What you are asked to do: Everything from the line containing "[563,309,577,324] 2, ->" through the line containing "(788, 341) none -> [931,268,956,281] Hugo" in the listing below should be copied exactly, and nothing more.

─── Exercise material ───

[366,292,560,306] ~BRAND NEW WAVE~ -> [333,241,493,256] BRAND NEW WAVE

───
─── Exercise material ───

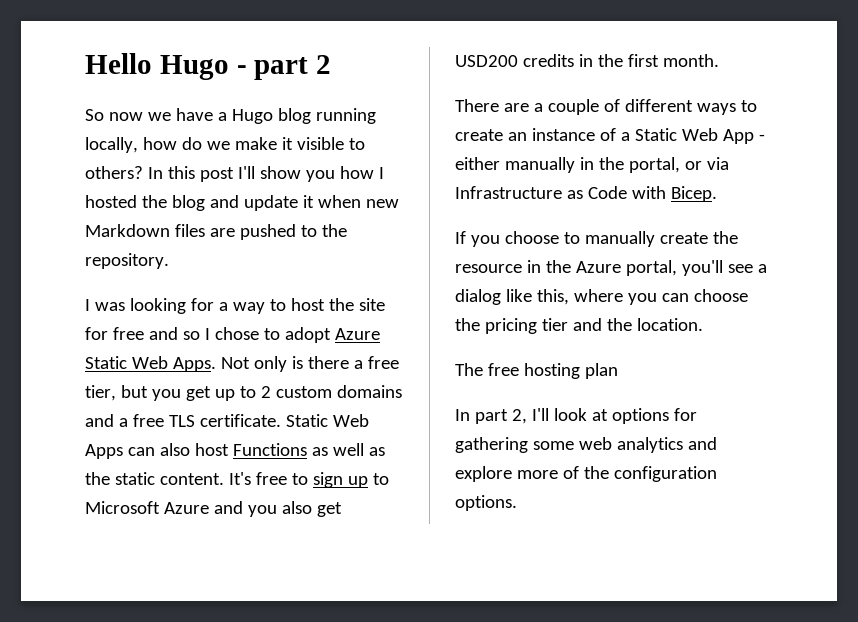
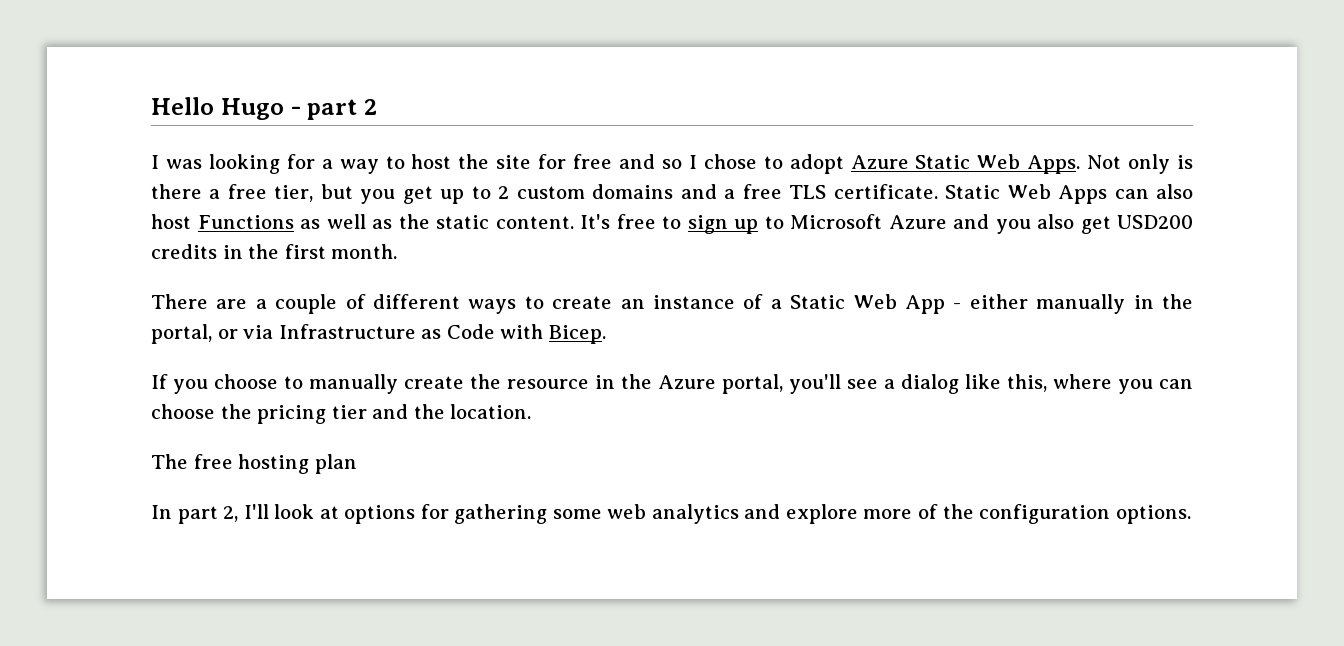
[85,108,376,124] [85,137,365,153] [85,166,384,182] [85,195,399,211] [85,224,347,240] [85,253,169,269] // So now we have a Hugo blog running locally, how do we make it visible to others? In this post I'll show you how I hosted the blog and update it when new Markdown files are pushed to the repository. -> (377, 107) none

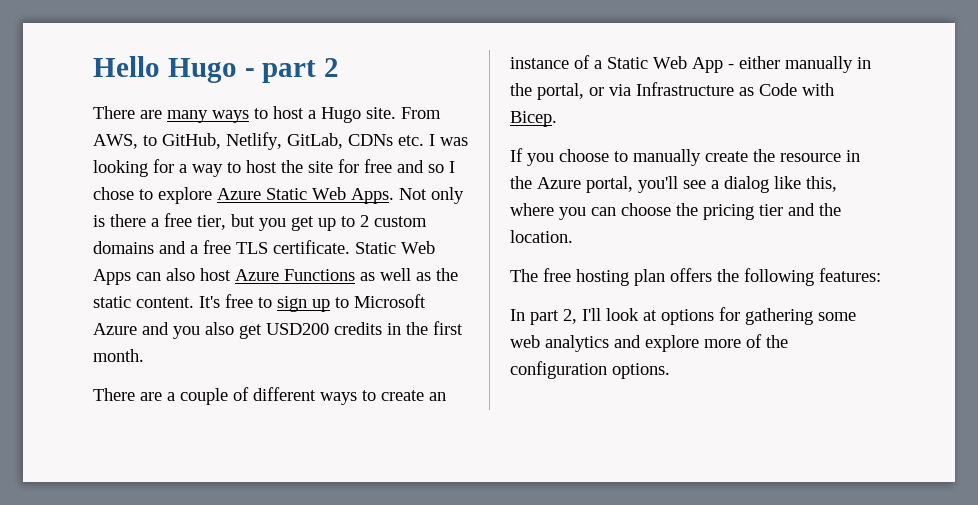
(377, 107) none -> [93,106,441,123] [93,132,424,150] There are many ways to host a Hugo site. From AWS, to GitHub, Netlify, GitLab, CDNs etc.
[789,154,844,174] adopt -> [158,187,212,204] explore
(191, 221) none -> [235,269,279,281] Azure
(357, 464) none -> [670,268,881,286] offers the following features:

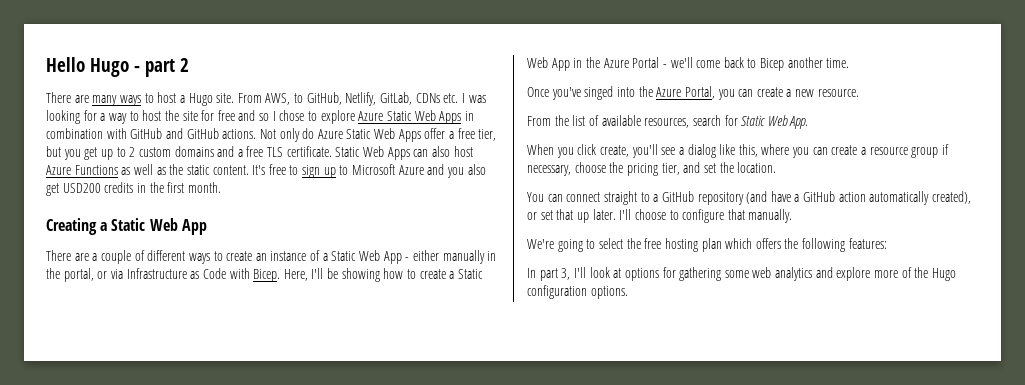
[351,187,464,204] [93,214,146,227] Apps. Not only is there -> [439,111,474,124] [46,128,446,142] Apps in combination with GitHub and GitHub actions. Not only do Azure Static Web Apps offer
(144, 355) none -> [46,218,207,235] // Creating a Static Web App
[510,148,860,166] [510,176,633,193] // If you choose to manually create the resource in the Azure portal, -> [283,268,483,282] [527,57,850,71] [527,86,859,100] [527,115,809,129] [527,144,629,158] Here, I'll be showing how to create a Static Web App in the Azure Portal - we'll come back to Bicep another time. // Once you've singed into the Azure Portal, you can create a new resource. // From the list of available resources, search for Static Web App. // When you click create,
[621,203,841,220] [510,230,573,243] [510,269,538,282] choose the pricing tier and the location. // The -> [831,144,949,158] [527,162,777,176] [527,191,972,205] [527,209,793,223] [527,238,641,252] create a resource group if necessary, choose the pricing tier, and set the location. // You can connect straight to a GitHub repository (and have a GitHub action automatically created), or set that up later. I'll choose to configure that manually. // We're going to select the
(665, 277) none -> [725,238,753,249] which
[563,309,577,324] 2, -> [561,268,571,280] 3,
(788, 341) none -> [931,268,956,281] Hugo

───

Solution:
[563,309,577,324] 2, -> [561,268,571,280] 3,
(788, 341) none -> [931,268,956,281] Hugo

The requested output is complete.